A quarter of financial services professionals would engage in insider trading to make $10 million if they could get away with it, and a far higher proportion of younger Wall Street professionals, 38%, would do so, a new survey reveals.
A newly released report by Labaton Sucharow, a law firm specializing in SEC whistleblowing cases, reads like those surveys of high school students revealing the prevalence of behaviors their parents wouldn't approve of.
"We discovered that Wall Street's future leaders, the young financial services professionals entrusted with, literally, trillions of dollars, feel the most pressure, are the most willing to engage in illegal activity and are the most fearful of retaliation," the law firm reports in its second annual survey of the U.S. financial sector.

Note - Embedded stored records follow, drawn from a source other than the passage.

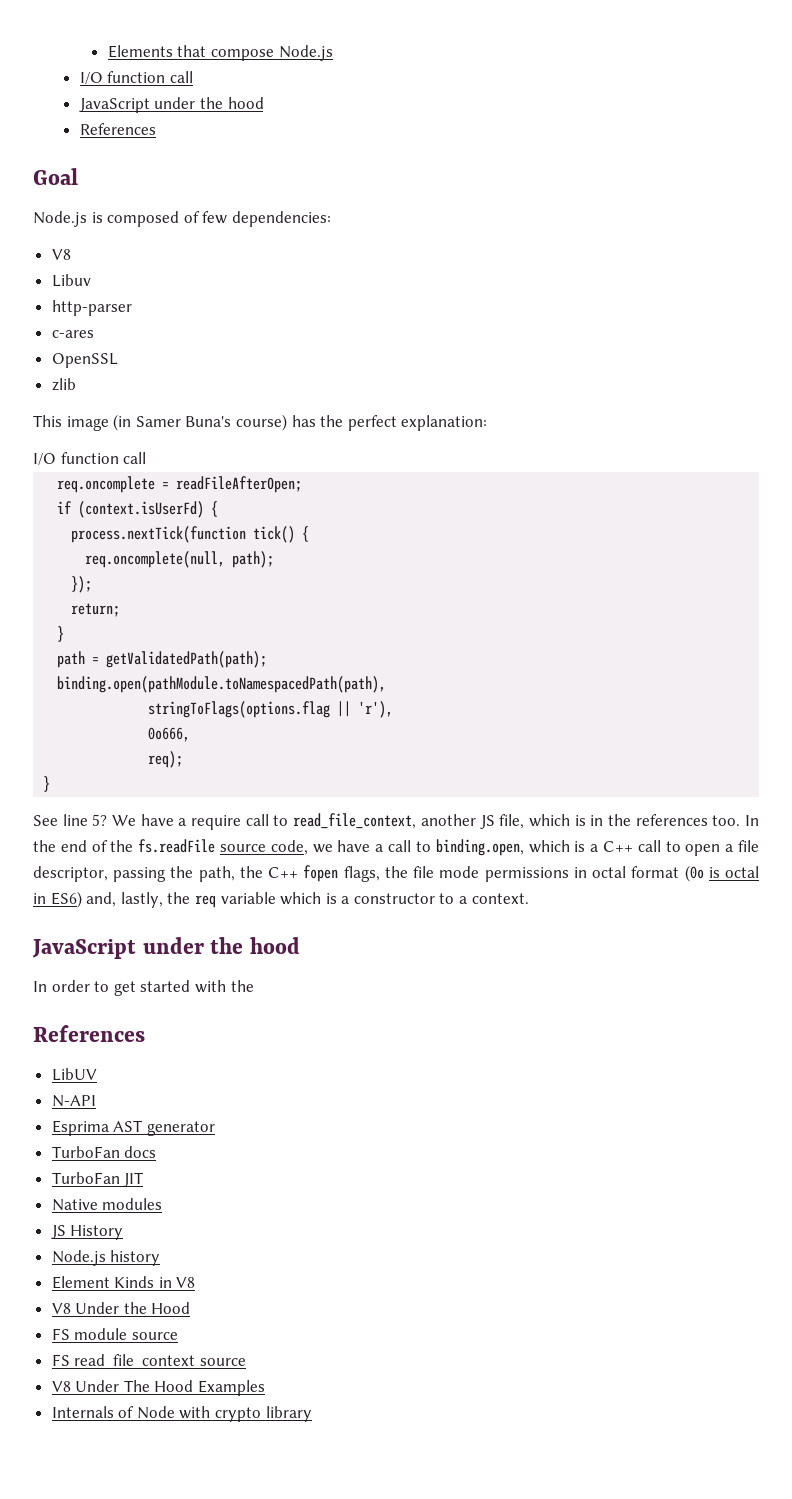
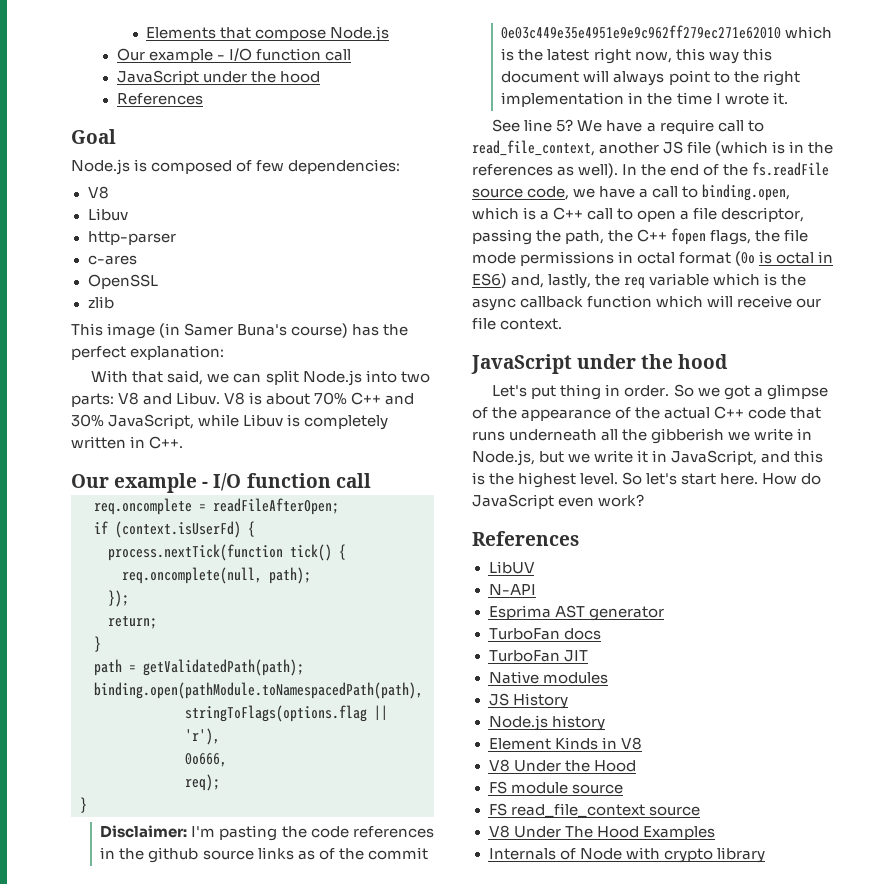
(333, 53) none -> [116,48,225,63] Our example -
(488, 423) none -> [91,370,430,386] [71,392,415,407] [71,414,389,430] [71,436,184,449] [71,473,209,493] With that said, we can split Node.js into two parts: V8 and Libuv. V8 is about 70% C++ and 30% JavaScript, while Libuv is completely written in C++. // Our example -
(51, 784) none -> [100,825,434,841] [100,847,428,863] [501,25,833,39] [501,48,772,64] [501,70,800,86] [501,92,788,107] // Disclaimer: I'm pasting the code references in the github source links as of the commit 0e03c449e35e4951e9e9c962ff279ec271e62010 which is the latest right now, this way this document will always point to the right implementation in the time I wrote it.
[499,814,570,829] file, which -> [687,141,769,156] file (which
[712,815,741,826] too. -> [557,163,619,178] as well).
[341,893,468,904] a constructor to a -> [781,274,807,286] [472,295,822,311] [472,317,496,330] the async callback function which will receive our file
[33,980,254,996] In order to get started with the -> [492,384,828,400] [472,406,822,421] [472,428,813,444] [472,450,824,466] [472,472,822,488] [472,494,645,509] Let's put thing in order. So we got a glimpse of the appearance of the actual C++ code that runs underneath all the gibberish we write in Node.js, but we write it in JavaScript, and this is the highest level. So let's start here. How do JavaScript even work?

The survey's comparisons with the attitudes and behaviors were consistently worse than its findings in its 2012 debut. For example, 29% of those surveyed felt that success in the industry required unethical or illegal activity, a 17% increase from last year; and 24% thought that staff at their company had engaged in miscreant behavior, a 14% increase from 2012.
The overwhelming majority of findings in the survey of 250 respondents who work as traders, portfolio managers, investment bankers, hedge fund professionals, financial analysts, investment advisors, asset managers and stockbrokers, were likewise unflattering to Wall Street.
A majority of respondents, 52%, felt their competitors were breaking the rules to get an edge in the marketplace; 23% said they had firsthand knowledge of wrongdoing in the workplace; and 26% said their compensation structures incentivized unethical or illegal behavior.
The study was the subject of a CFA Institute ethics webinar Wednesday afternoon that reinforced those findings with similar points. For example, the CFA Institute's ethicist Michael McMillan cited jury testimony by Kweku Adoboli, whose rogue trading cost UBS $2.2 billion, to the effect that senior managers were aware of his actions and encouraged his risk taking. Circumventing rules was standard behavior at the firm, McMillan said, and Adoboli only got into trouble because he lost money.